I finally break my concentration from intensely staring at the microwave, willing the impossibly long two minutes to be done so I can scald my tongue on a lava hot piece of leftover pot roast.
“Yes, Pumpkin” I reply without taking my eyes from the slowly rotating piece of dead cow.
“I’m not a Pumpkin Daddy!”
“OK, peaches, what do you want?”
“I’m not peaches either, I’m not a vegetable or a fruit! I’m Emma Jo!“.
“Gotcha Princess!” My finger races to the microwave button in another attempt to beat the beeper as the last second winds down. “What do you want honey bun?”
“Can you set a timer for my silly string?”
“Can I set a timer for your what?! You can’t microwave your silly string honey!”
“No Daddy, set the TIMER for my silly string.”
“So I know when I can take it out of the fridgerator.”
“Um, ok sounds legit. How long does it need to be in there?”
She scrunches up her nose and wrinkles her brow with intense thought.
“How about, 60, 30, Hundred, Thousan’ minutes!”

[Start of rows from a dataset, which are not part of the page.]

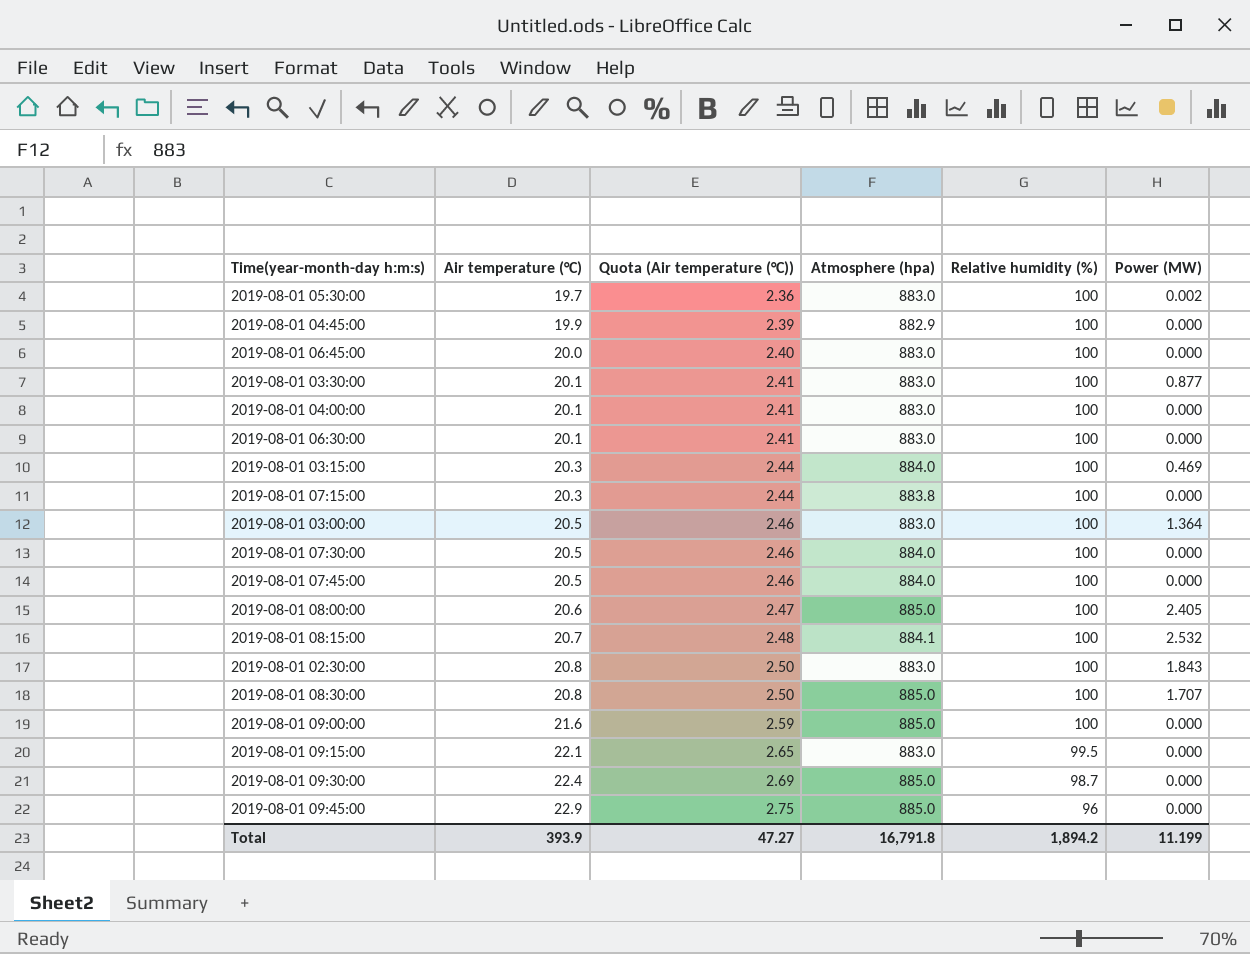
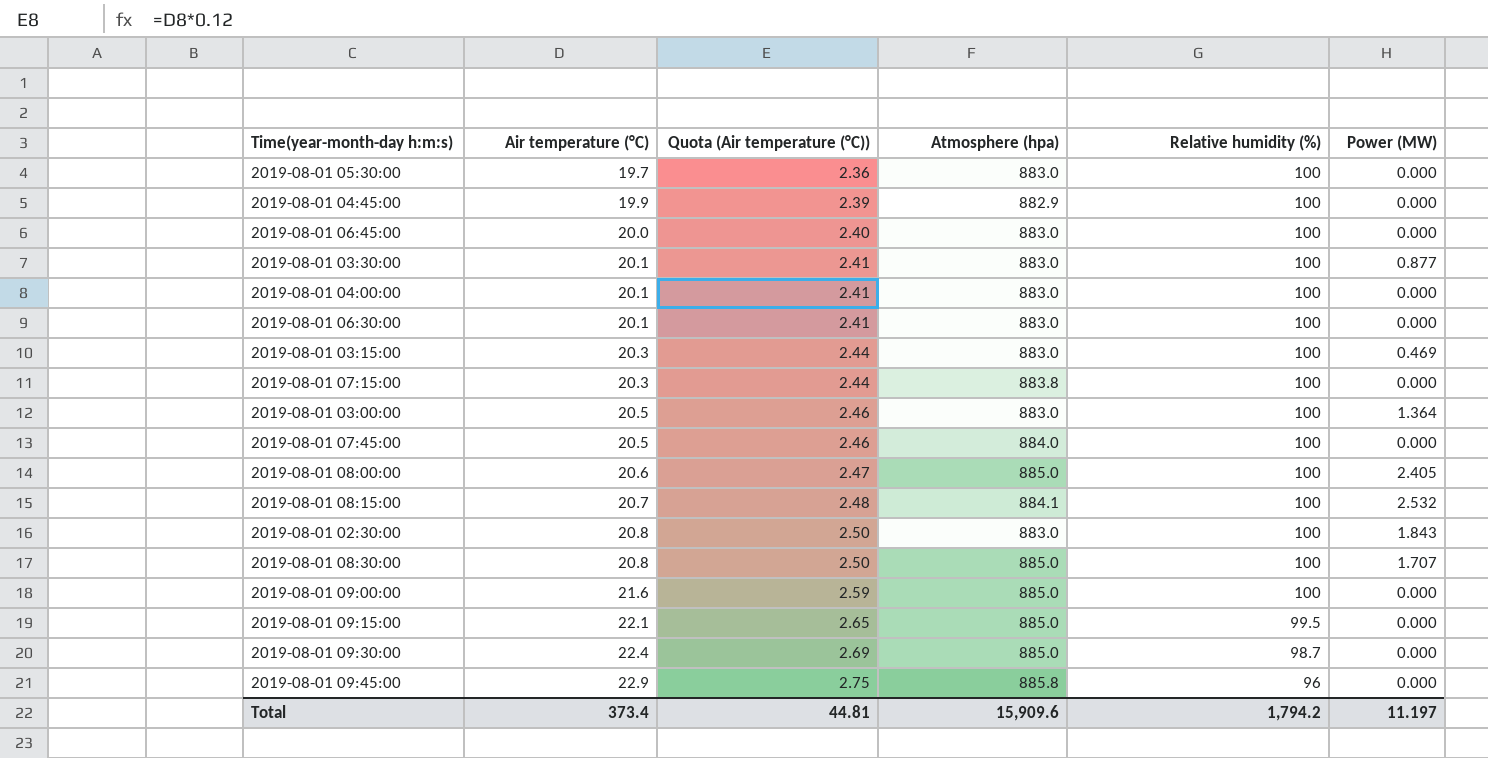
row 2019-08-01 07:30:00: 20.5 | 2.46 | 884.0 | 100 | 0.000 -> none
2019-08-01 05:30:00 | Power (MW): 0.002 -> 0.000
2019-08-01 03:15:00 | Atmosphere (hpa): 884.0 -> 883.0
2019-08-01 09:15:00 | Atmosphere (hpa): 883.0 -> 885.0
2019-08-01 09:45:00 | Atmosphere (hpa): 885.0 -> 885.8
Total | Air temperature (°C): 393.9 -> 373.4
Total | Quota (Air temperature (°C)): 47.27 -> 44.81
Total | Atmosphere (hpa): 16,791.8 -> 15,909.6
Total | Relative humidity (%): 1,894.2 -> 1,794.2
Total | Power (MW): 11.199 -> 11.197

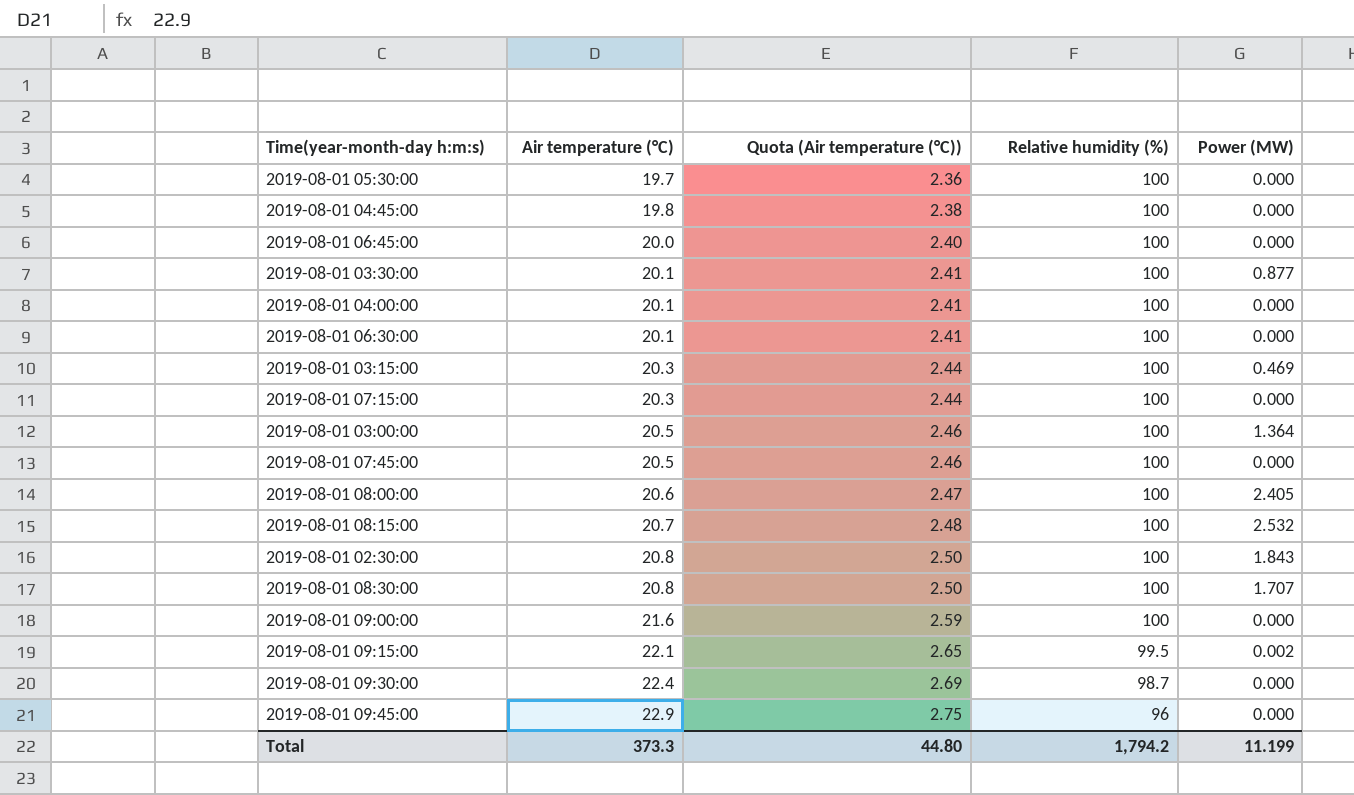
column Atmosphere (hpa) | position: 4 -> none
2019-08-01 04:45:00 | Air temperature (°C): 19.9 -> 19.8
2019-08-01 04:45:00 | Quota (Air temperature (°C)): 2.39 -> 2.38
2019-08-01 09:15:00 | Power (MW): 0.000 -> 0.002
Total | Air temperature (°C): 373.4 -> 373.3
Total | Quota (Air temperature (°C)): 44.81 -> 44.80
Total | Power (MW): 11.197 -> 11.199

“OK Dokie, Pumpkin. 30 Minutes it is.”
I set the timer on the microwave as she reverently places two small cans of silly string on the bottom shelf of the fridge. Reach into the microwave and burn my fingers on the 400 degree plate, slap the meat between two pieces of bread and take a tentative bite, my mouth salivates in anticipation of devouring the thick slice of scrumdillyiscious piece of beef.
I burn my lip!
Still cold in the middle!
“Curse you infernal contraption!”
Just another lunch break at my house.